Copy the entries below exactly. Images do not belong in the copy.

## GIVEN DATA

-------

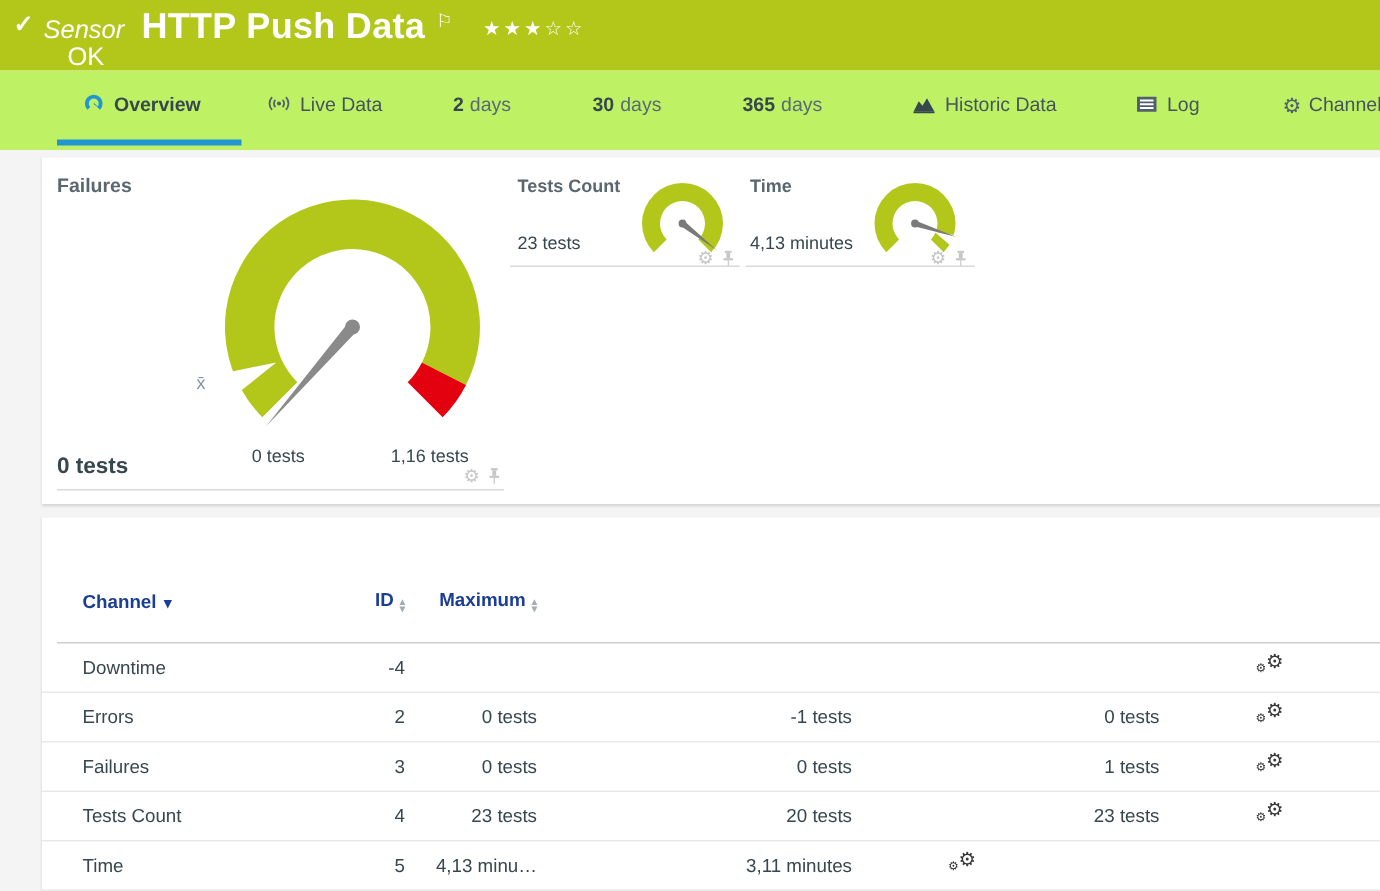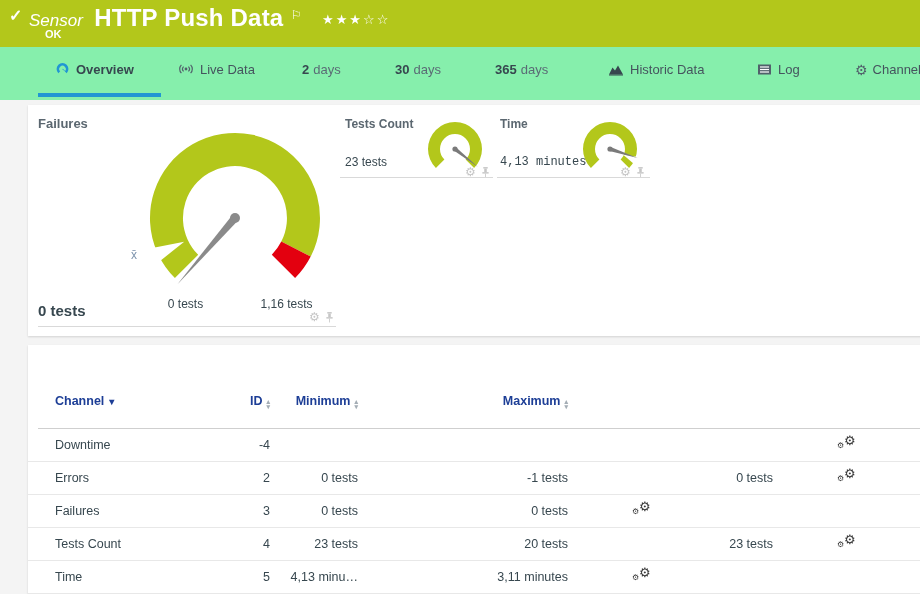"OK" .statusline { font-size: 11px -> 17px; font-weight: bold -> normal }
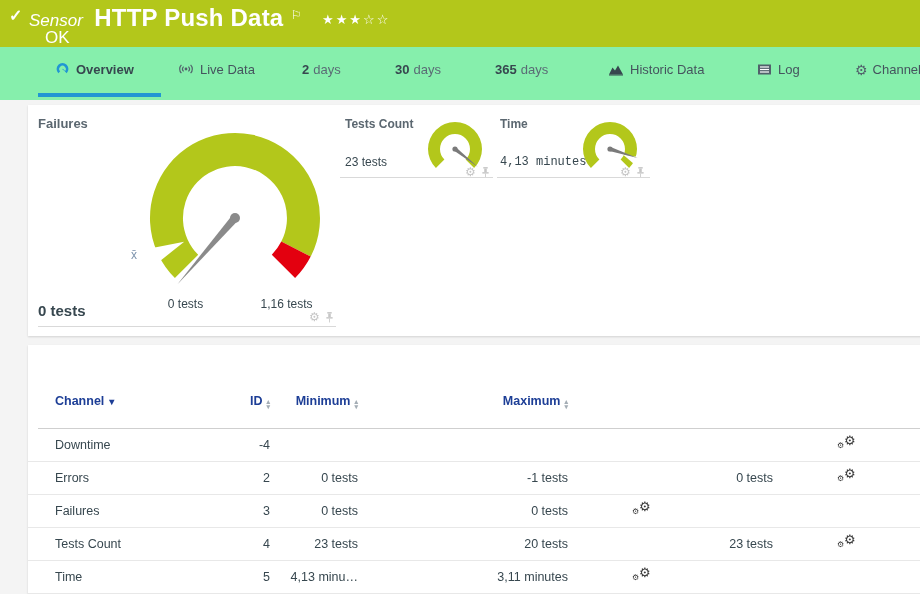"Overview" .tabs { background: #86efac -> #bef264 }
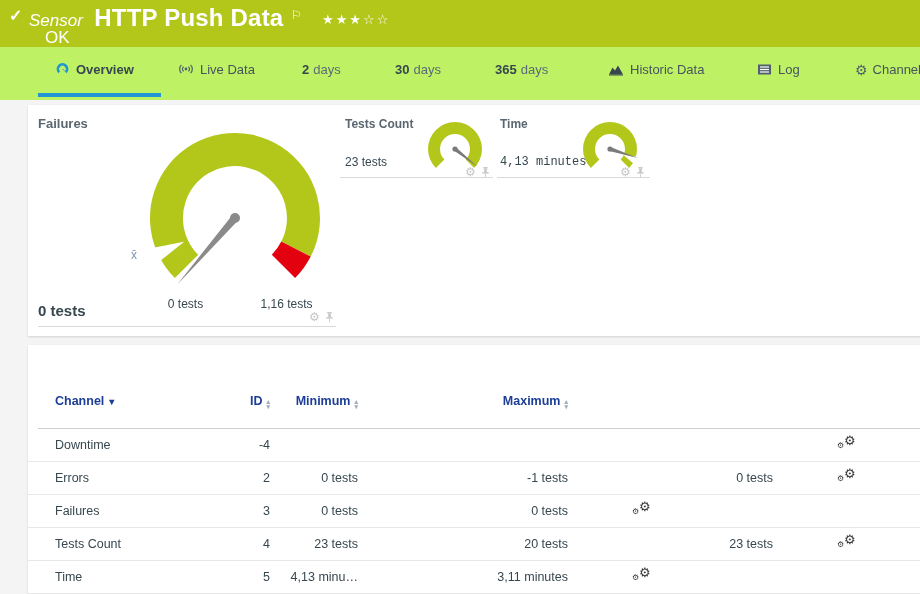"4,13 minutes" div.gval { font-family: Liberation Mono, monospace -> none }
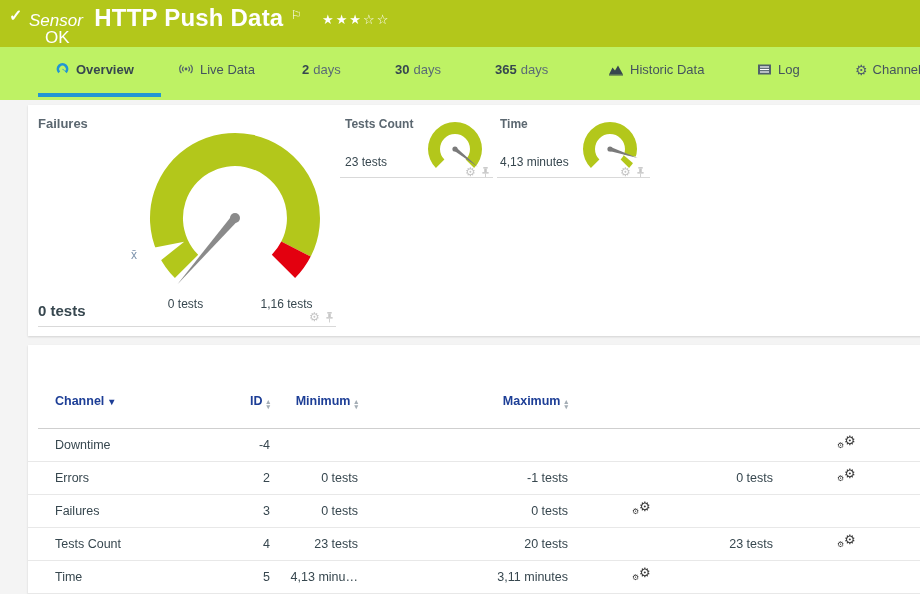"Minimum" div.th { html: <div> <span>Minimum</span><span> <i>▴</i> <i>▾</i> </span> </div> -> none }
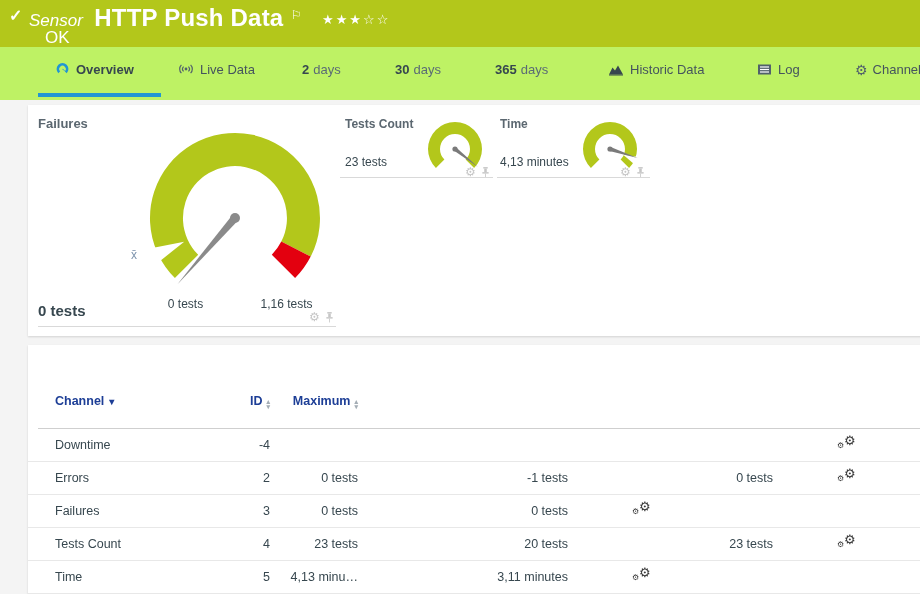"1 tests" div.cell-right { html: none -> <div>1 tests</div> }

-------

## ANSWER SECTION
"OK" .statusline { font-size: 11px -> 17px; font-weight: bold -> normal }
"Overview" .tabs { background: #86efac -> #bef264 }
"4,13 minutes" div.gval { font-family: Liberation Mono, monospace -> none }
"Minimum" div.th { html: <div> <span>Minimum</span><span> <i>▴</i> <i>▾</i> </span> </div> -> none }
"1 tests" div.cell-right { html: none -> <div>1 tests</div> }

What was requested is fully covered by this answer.